- Born: 1960 or 1961 (age 64–65)
- Occupation: Journalist

= Nick Parker (journalist) =

British journalist

Nick Parker (born 1960/1961) is an English journalist and chief foreign correspondent of London-based The Sun newspaper. He has covered major breaking news stories across the world as well as domestic stories for The Sun since 1988 and is not to be confused with the CNN reporter of the same name.

== Career ==
Parker's stories include the Piper Alpha disaster, the Lockerbie bombing, both Gulf Wars, the Balkans conflict, the Dunblane massacre, the Kosovo crisis, the return of Great Train Robber Ronald Biggs, 9/11, the Afghan war, the Beslan massacre, the Boxing Day tsunami, Hurricane Katrina, the Darfur crisis, the Israel v Hezbollah war in Lebanon, the Mumbai Massacre, the Haiti earthquake, the invasion of Gaza, the Sousse beach massacre and the Paris terror attacks. He was also a member of The Sun's reporting team on the 1989 Hillsborough disaster.

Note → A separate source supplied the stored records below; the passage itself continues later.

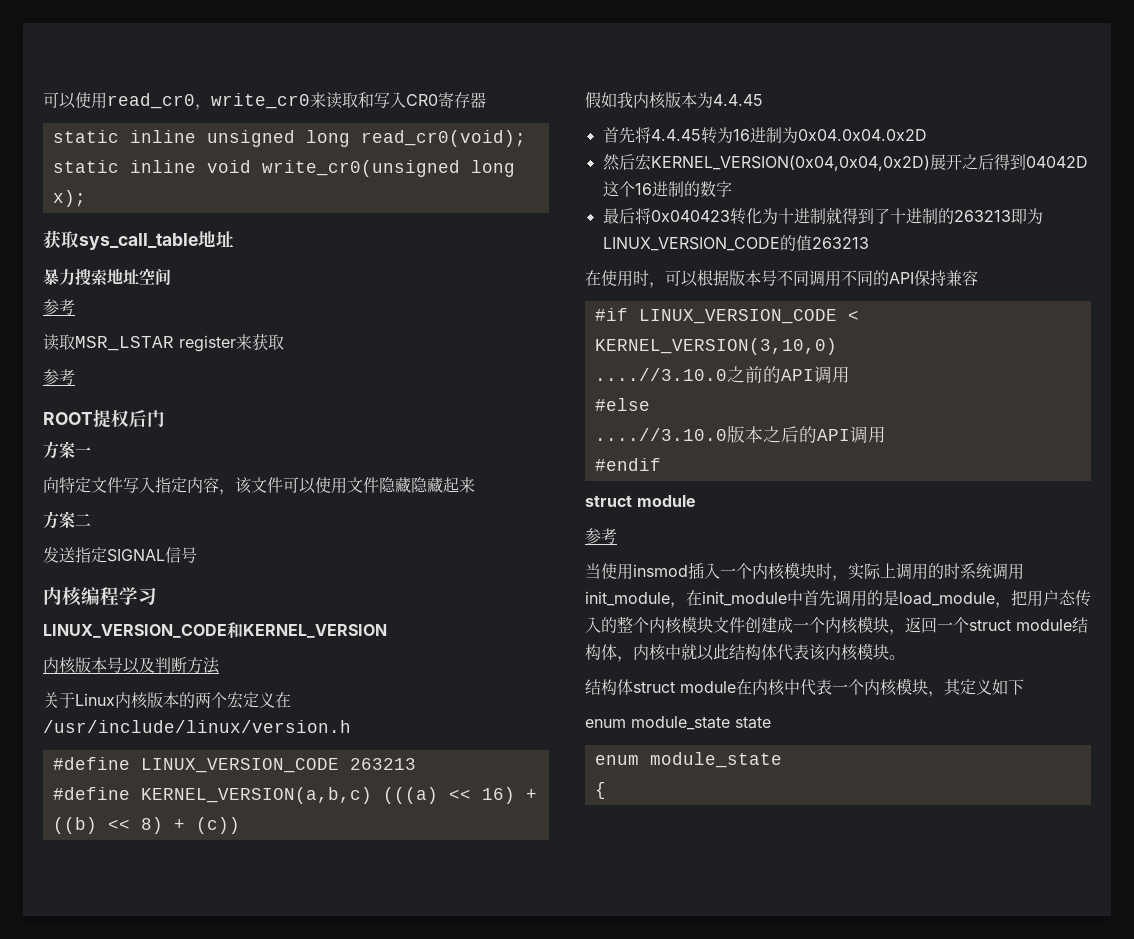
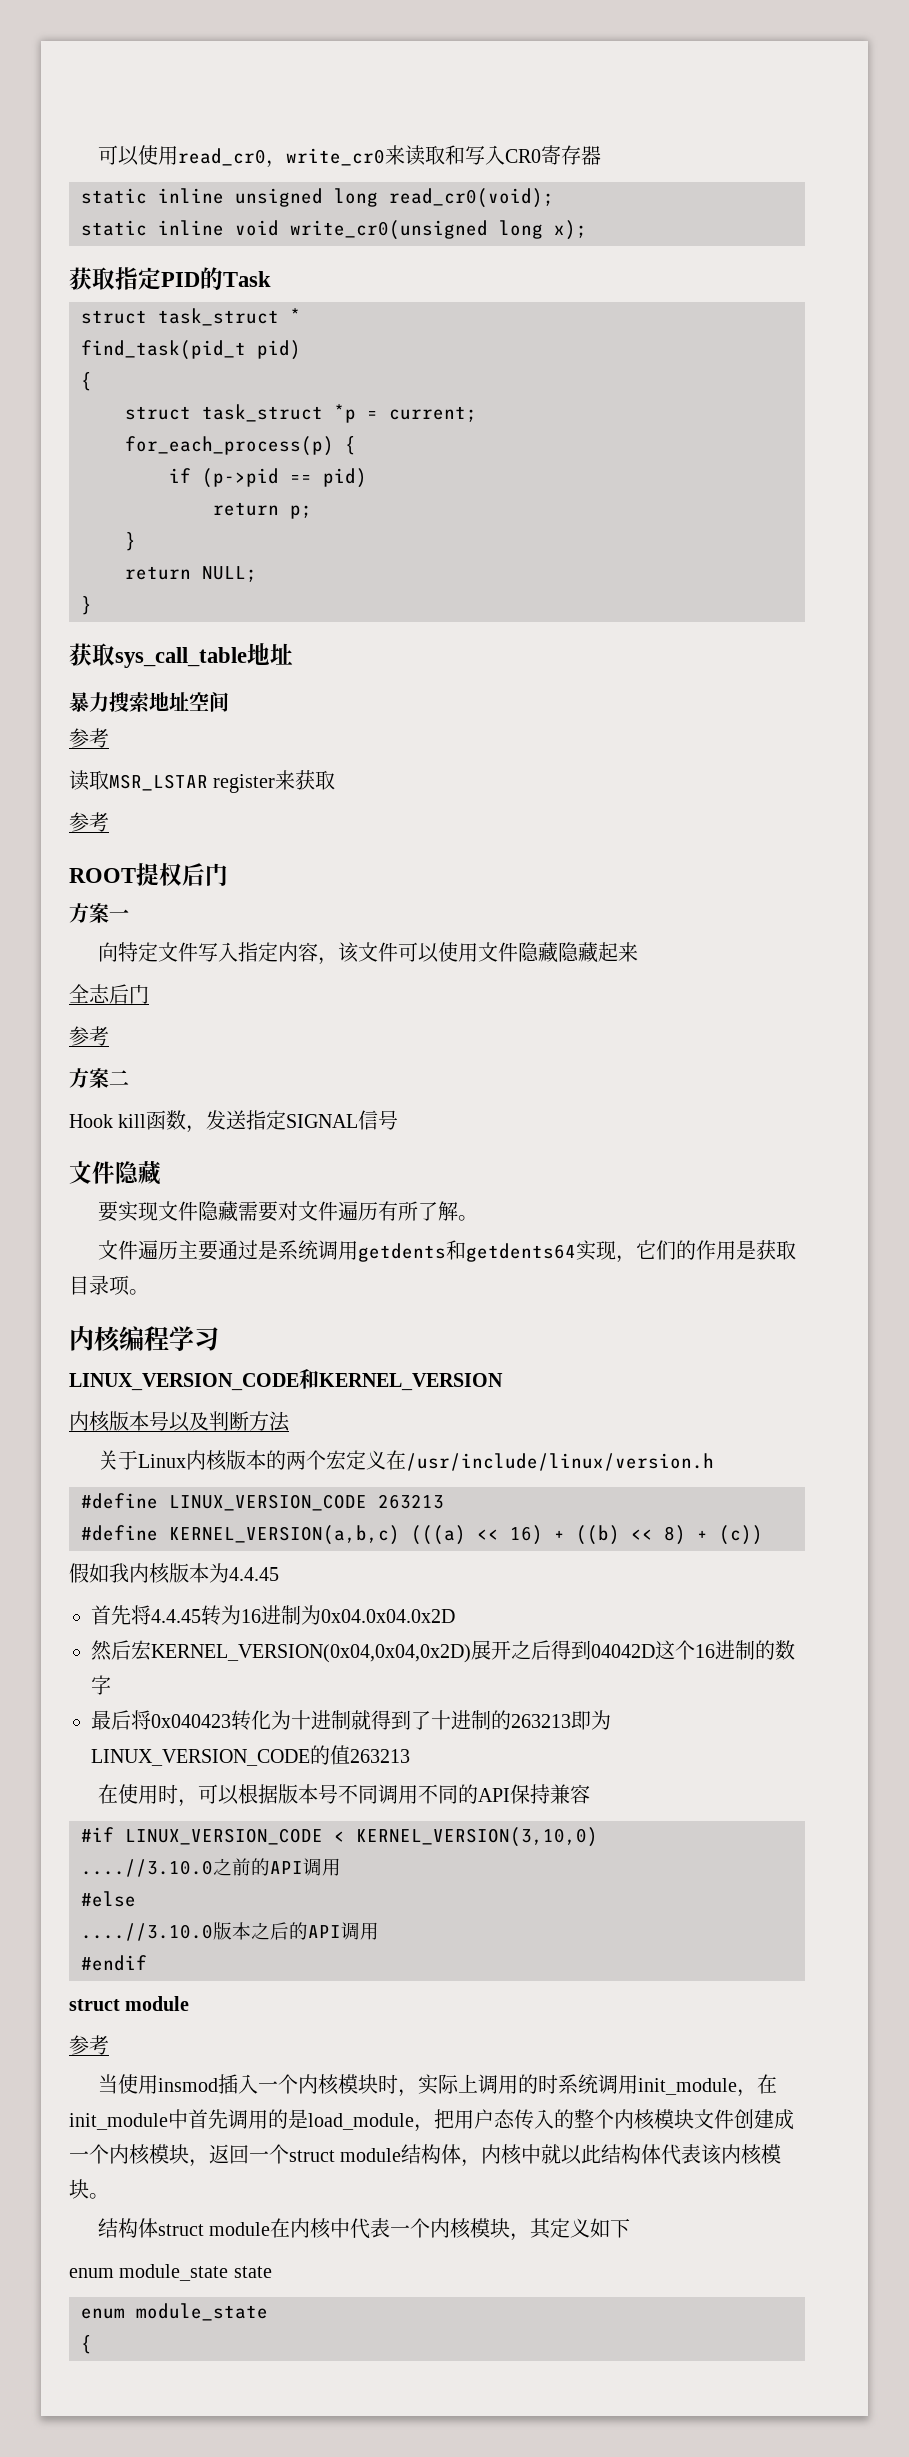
(86, 198) none -> [69,267,271,290] [81,308,301,326] [81,340,301,360] [81,372,92,391] [125,404,477,423] [125,436,356,456] [169,468,367,488] [213,502,312,519] [125,532,136,551] [125,566,257,582] [81,596,92,615] // 获取指定PID的Task // struct task_struct * // find_task(pid_t pid) // { // struct task_struct *p = current; // for_each_process(p) { // if (p->pid == pid) // return p; // } // return NULL; // }
(475, 485) none -> [69,984,149,1004] [69,1026,109,1046] // 全志后门 // 参考
(91, 519) none -> [69,1110,207,1133] Hook kill函数，
(197, 555) none -> [69,1161,161,1185] [98,1201,479,1222] [98,1240,797,1263] [69,1275,149,1296] // 文件隐藏 // 要实现文件隐藏需要对文件遍历有所了解。 // 文件遍历主要通过是系统调用getdents和getdents64实现，它们的作用是获取目录项。

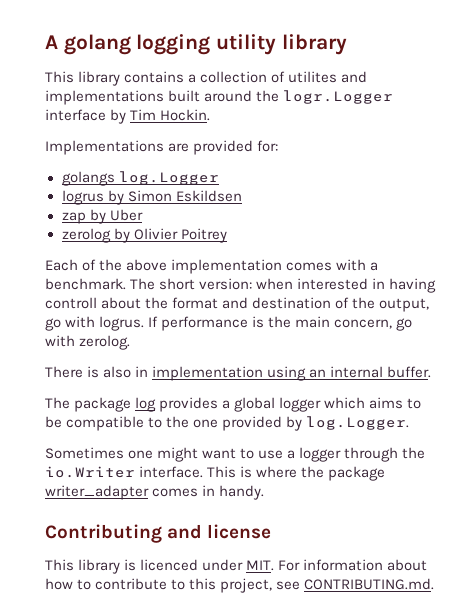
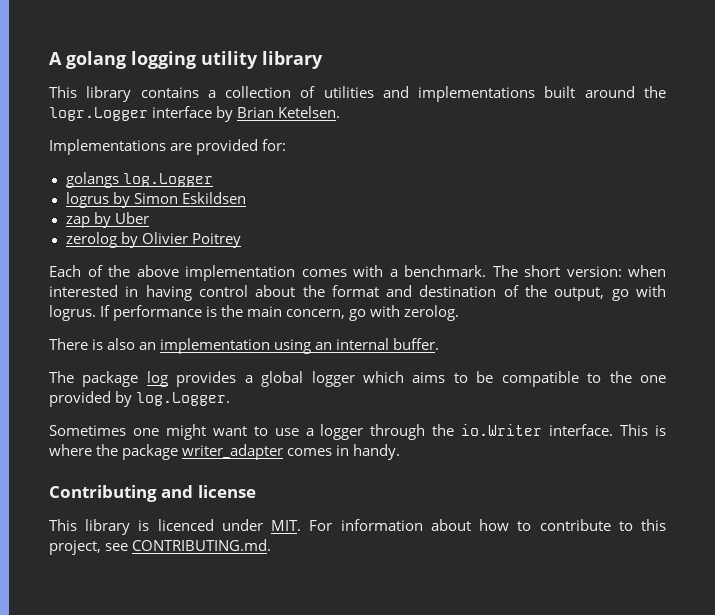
[288,71,338,83] utilites -> [323,86,374,98] utilities
[130,109,211,121] Tim Hockin. -> [237,106,341,118] Brian Ketelsen.
[45,297,97,309] controll -> [198,285,248,297] control
[135,366,149,377] in -> [139,342,157,350] an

In addition, Parker has worked on major sporting events including the London and Beijing Olympics and football World Cups and European Championships.

Parker also was responsible for a story in The Sun revolving around cricket player Ben Stokes's murdered siblings, which drew strong criticism from the cricketer and public at large. Stokes denounced the article, describing The Suns actions as "low and despicable".

==Legal issues==
On 11 February 2012, Parker was arrested by detectives investigating payments to public officials as part of the Metropolitan Police's Operation Elveden. He was subsequently charged with three counts of aiding and abetting misconduct in public office relating to payments made to a police officer and prison officer. He was also charged as part of the Metropolitan Police's Operation Tuleta with receiving a mobile phone belonging to Labour MP Siobhain McDonagh.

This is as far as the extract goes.